* Records from a collection:

[Start of Attachment]

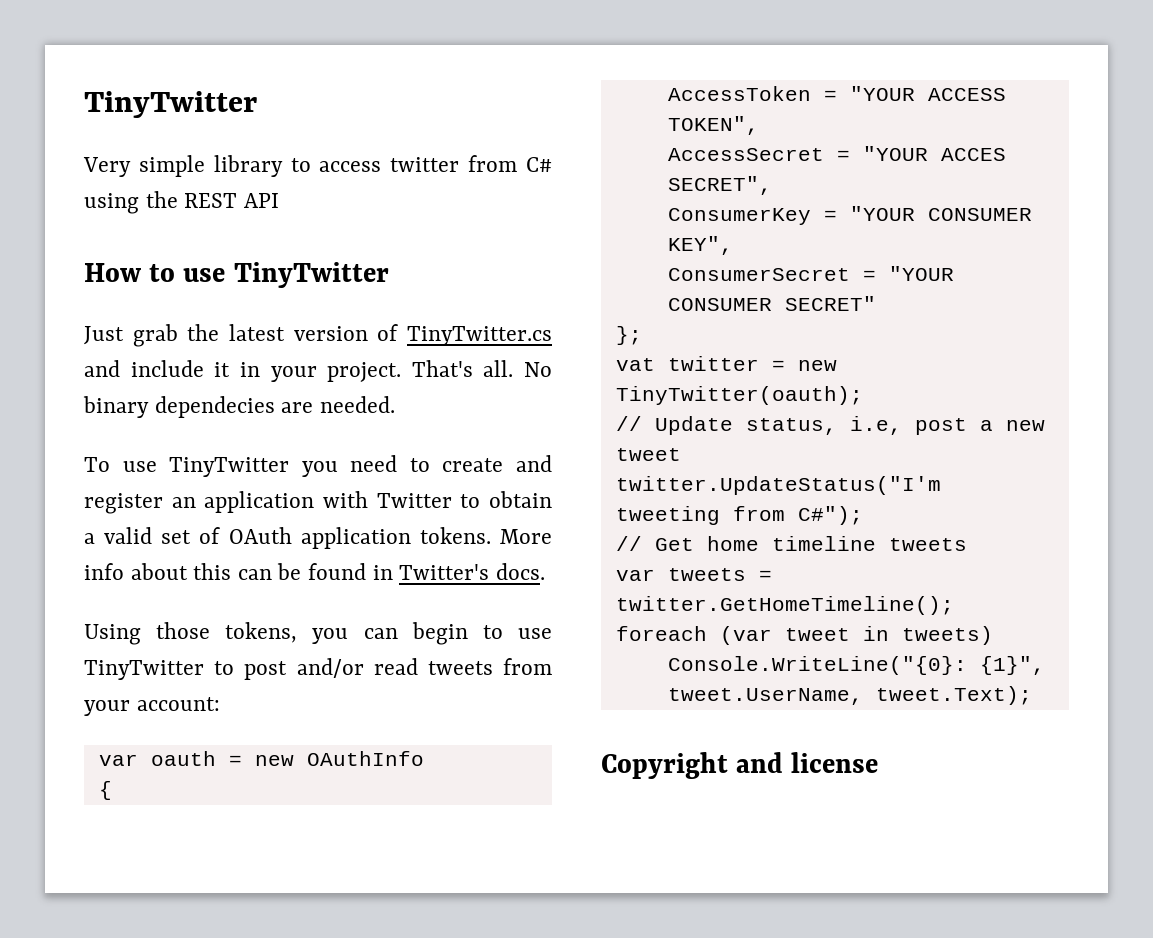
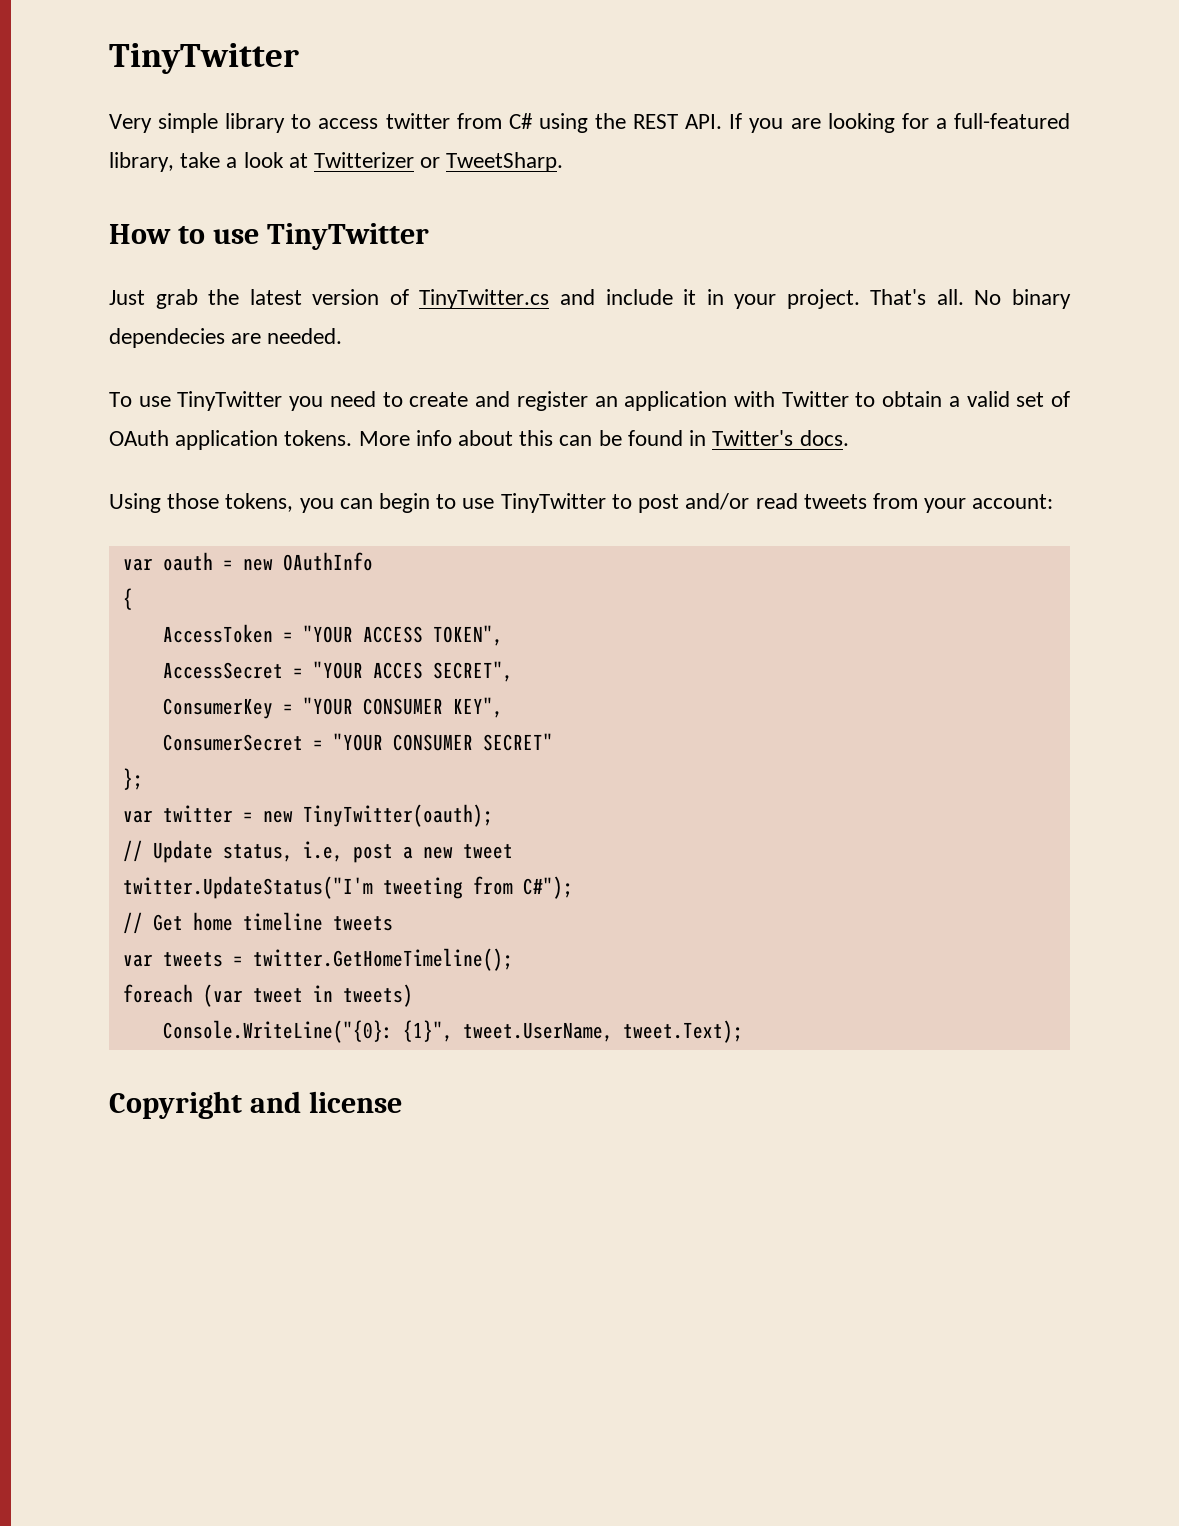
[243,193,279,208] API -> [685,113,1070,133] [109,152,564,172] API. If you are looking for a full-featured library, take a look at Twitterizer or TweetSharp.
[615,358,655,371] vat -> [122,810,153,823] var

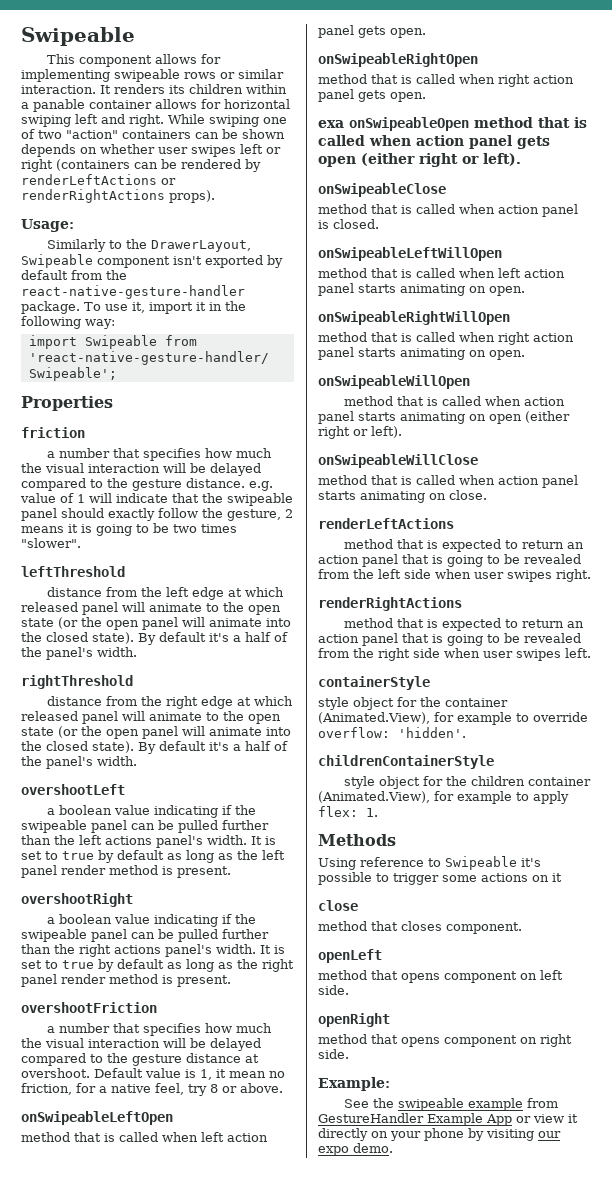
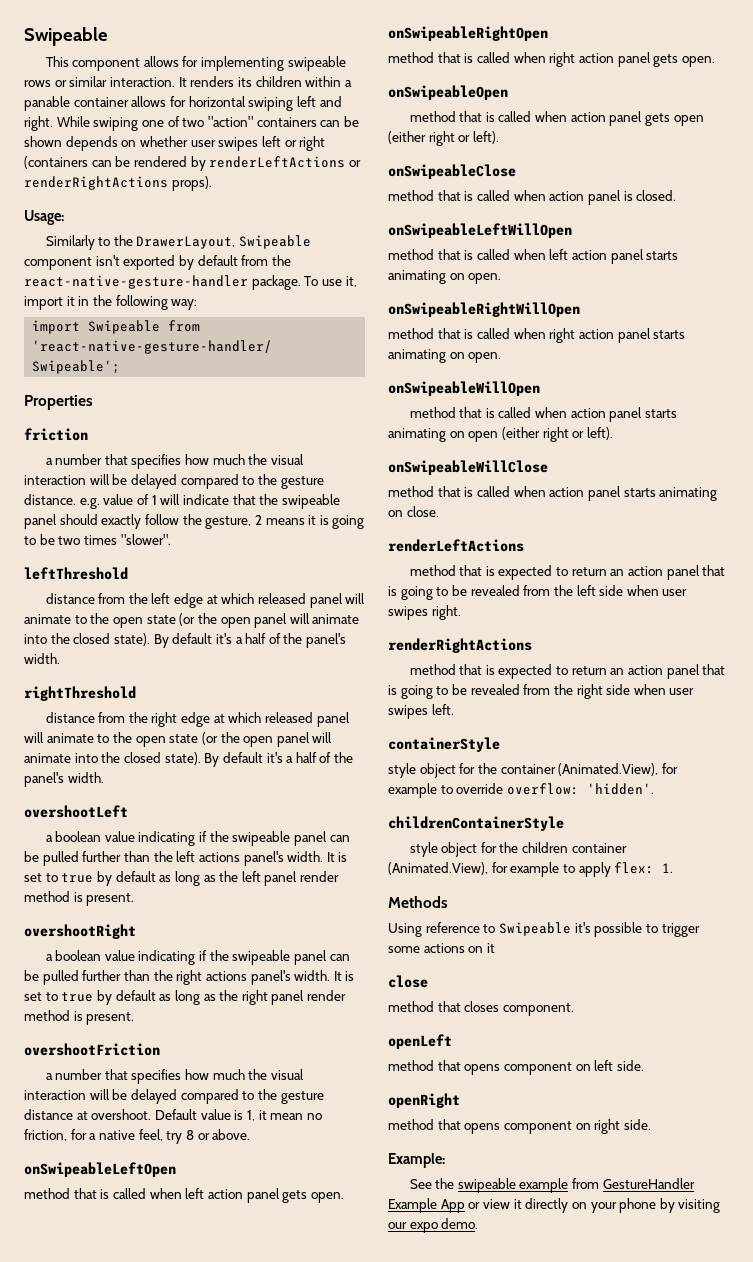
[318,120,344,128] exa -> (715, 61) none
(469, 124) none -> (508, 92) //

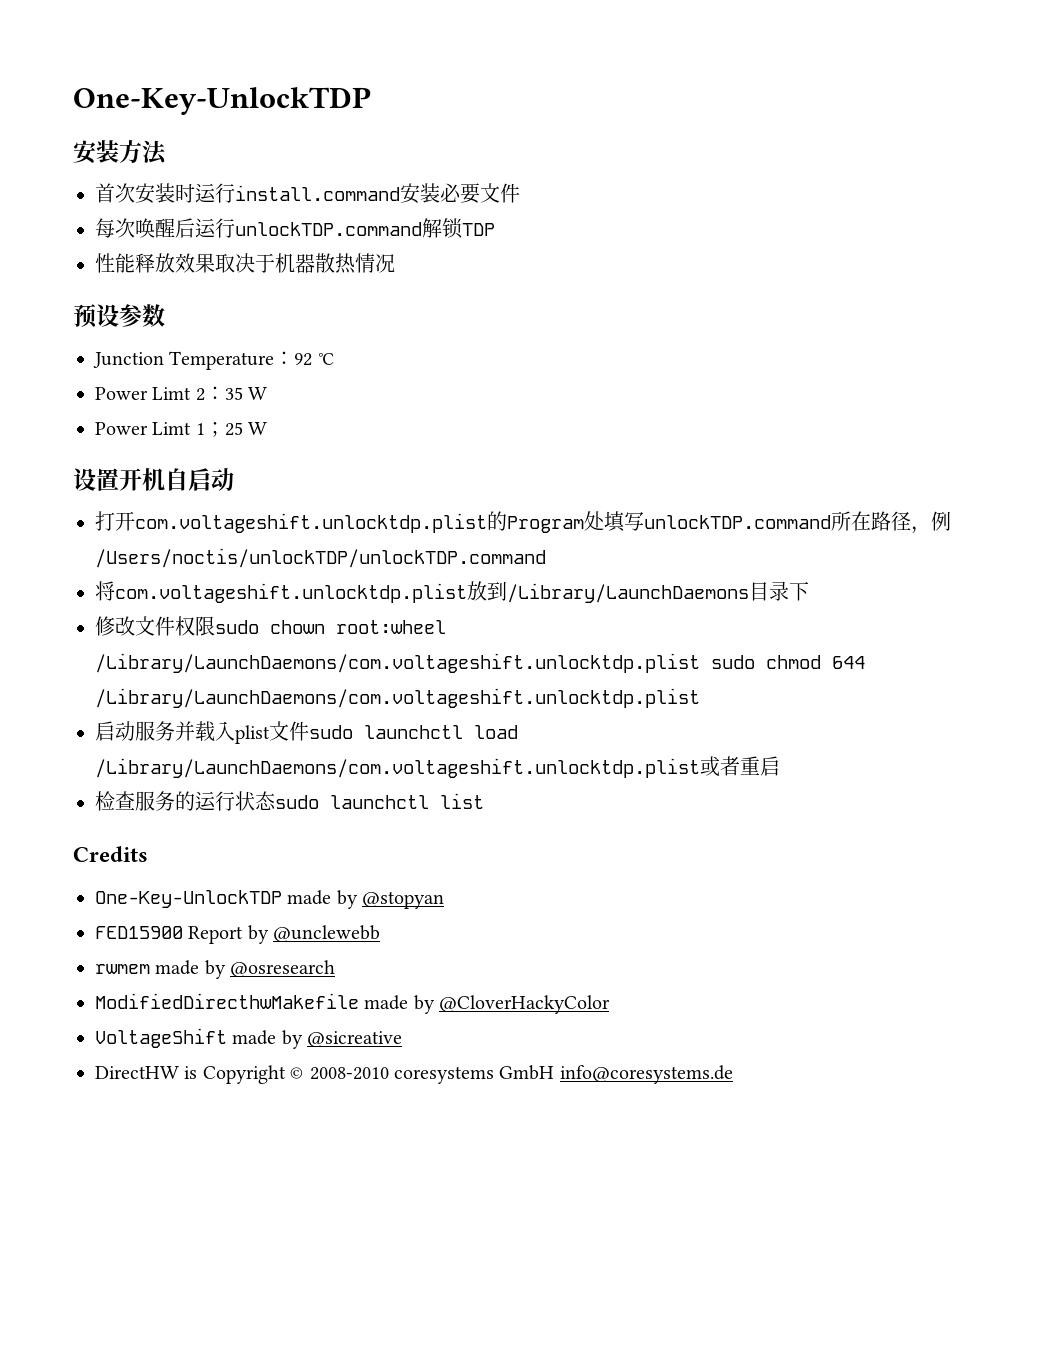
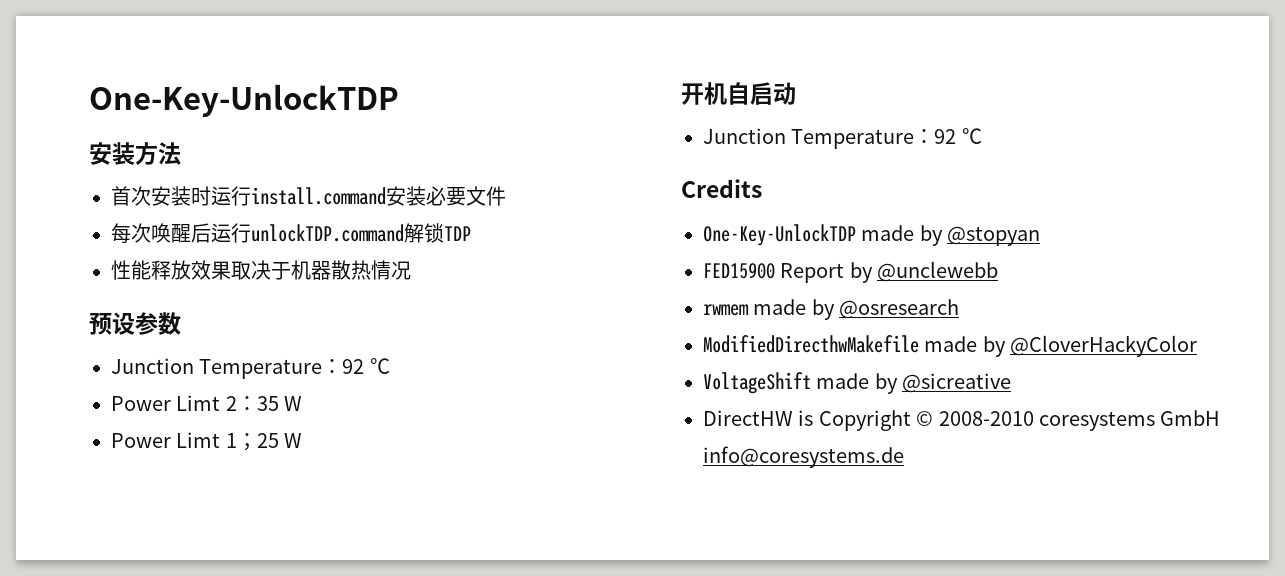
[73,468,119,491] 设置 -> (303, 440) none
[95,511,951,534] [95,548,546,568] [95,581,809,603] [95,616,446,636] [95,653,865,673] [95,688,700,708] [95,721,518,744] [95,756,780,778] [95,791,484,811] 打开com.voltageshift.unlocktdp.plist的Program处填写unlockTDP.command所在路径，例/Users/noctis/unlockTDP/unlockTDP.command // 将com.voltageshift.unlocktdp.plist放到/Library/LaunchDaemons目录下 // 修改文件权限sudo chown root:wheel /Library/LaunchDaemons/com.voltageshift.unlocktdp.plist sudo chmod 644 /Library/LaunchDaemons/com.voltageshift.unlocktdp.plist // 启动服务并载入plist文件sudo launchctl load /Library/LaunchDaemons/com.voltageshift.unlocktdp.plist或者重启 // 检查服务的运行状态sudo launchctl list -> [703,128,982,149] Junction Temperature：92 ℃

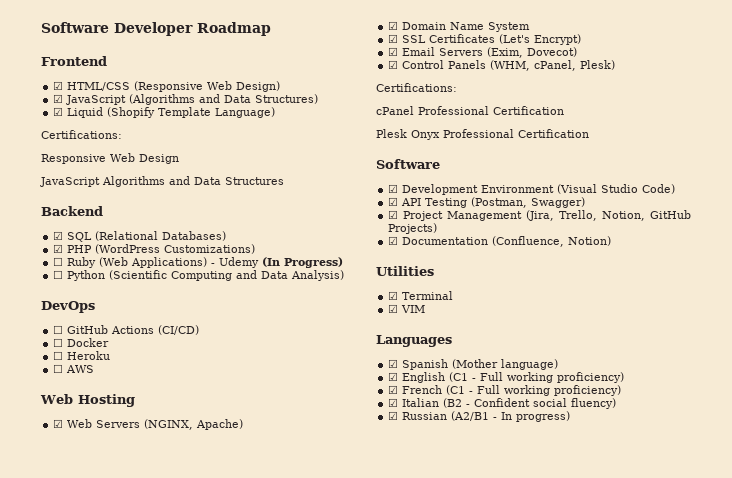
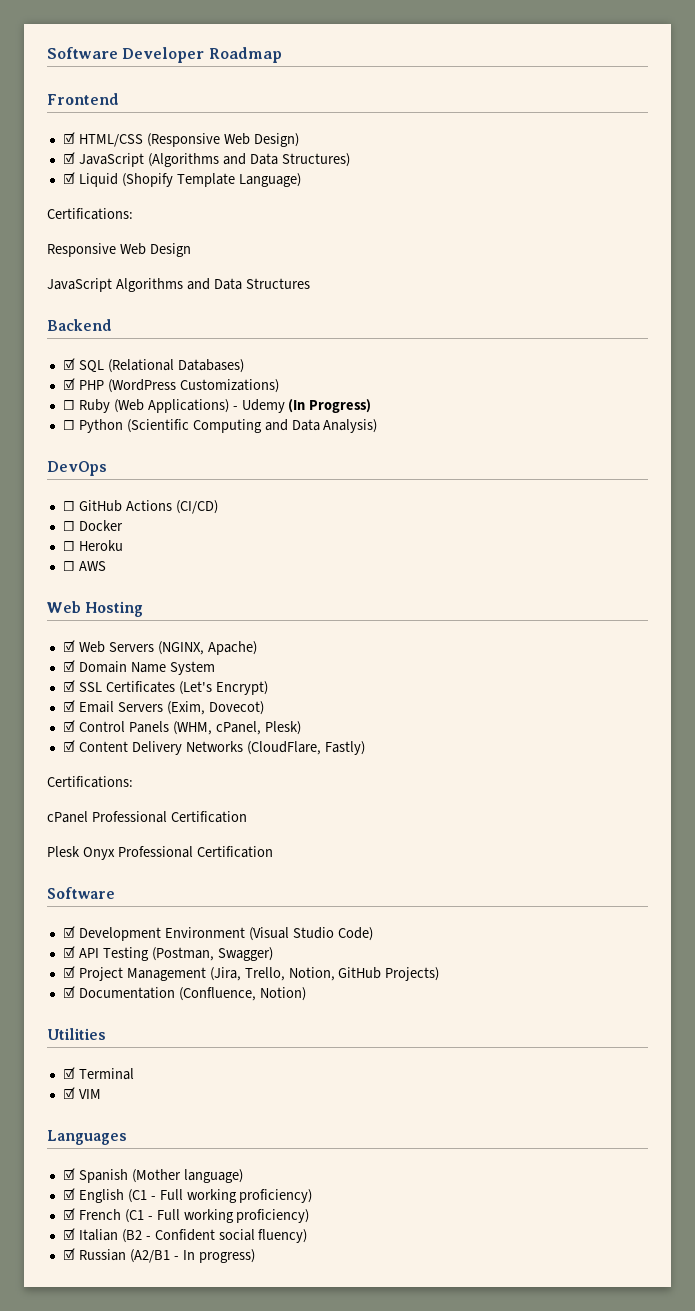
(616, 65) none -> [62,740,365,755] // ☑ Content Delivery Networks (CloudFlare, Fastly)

[End of Attachment]

* YOUR INSTRUCTIONS: Take only the lines above from the one that has "[615,358,655,371] vat ->" through the one that has "[73,468,119,491] 设置 -> (303, 440) none" and reproduce them exactly, omitting any pictures.

* OUTPUT:
[615,358,655,371] vat -> [122,810,153,823] var

[318,120,344,128] exa -> (715, 61) none
(469, 124) none -> (508, 92) //

[73,468,119,491] 设置 -> (303, 440) none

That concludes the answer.